> **Exercise**:
Go through the listing and count the lines with "BROWN" in them; write only the number.

*** Opening The records ***

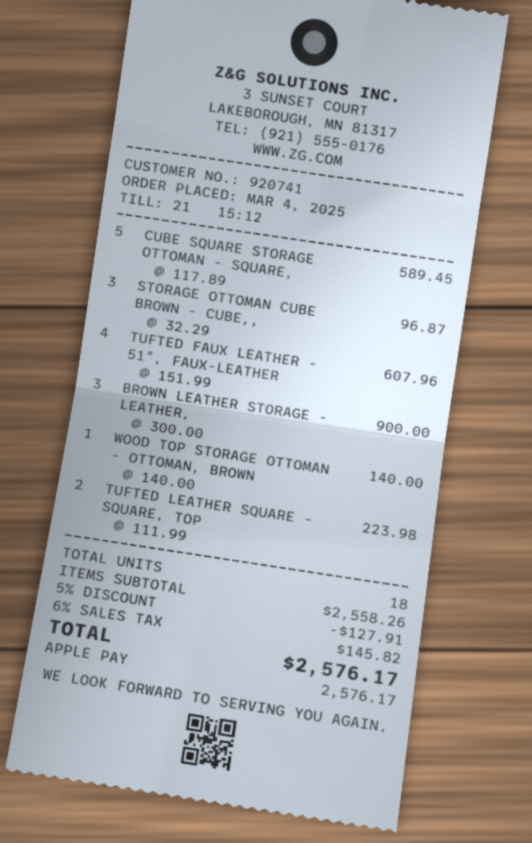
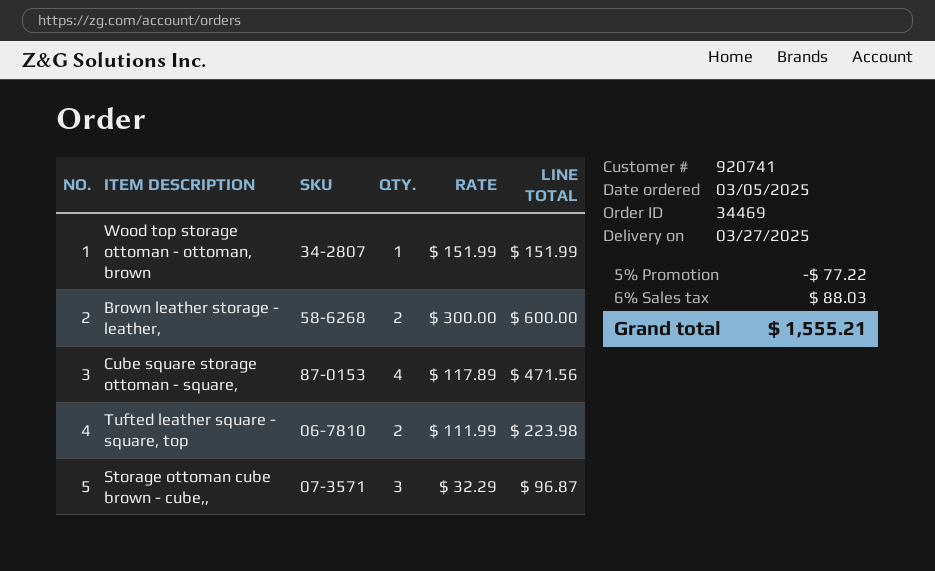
order date: 2025-03-04 -> 2025-03-05
CUBE SQUARE STORAGE OTTOMAN - SQUARE,: 5 x 117.89 = 589.45 -> 4 x 117.89 = 471.56
TUFTED FAUX LEATHER - 51", FAUX-LEATHER: 4 x 151.99 = 607.96 -> none
BROWN LEATHER STORAGE - LEATHER,: 3 x 300.00 = 900.00 -> 2 x 300.00 = 600.00
WOOD TOP STORAGE OTTOMAN - OTTOMAN, BROWN: 1 x 140.00 = 140.00 -> 1 x 151.99 = 151.99
discount: 5% = 127.91 -> 5% = 77.22
tax: 6% = 145.82 -> 6% = 88.03
total: 2576.17 -> 1555.21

*** Closing The records ***

> **Exercise answer**:
2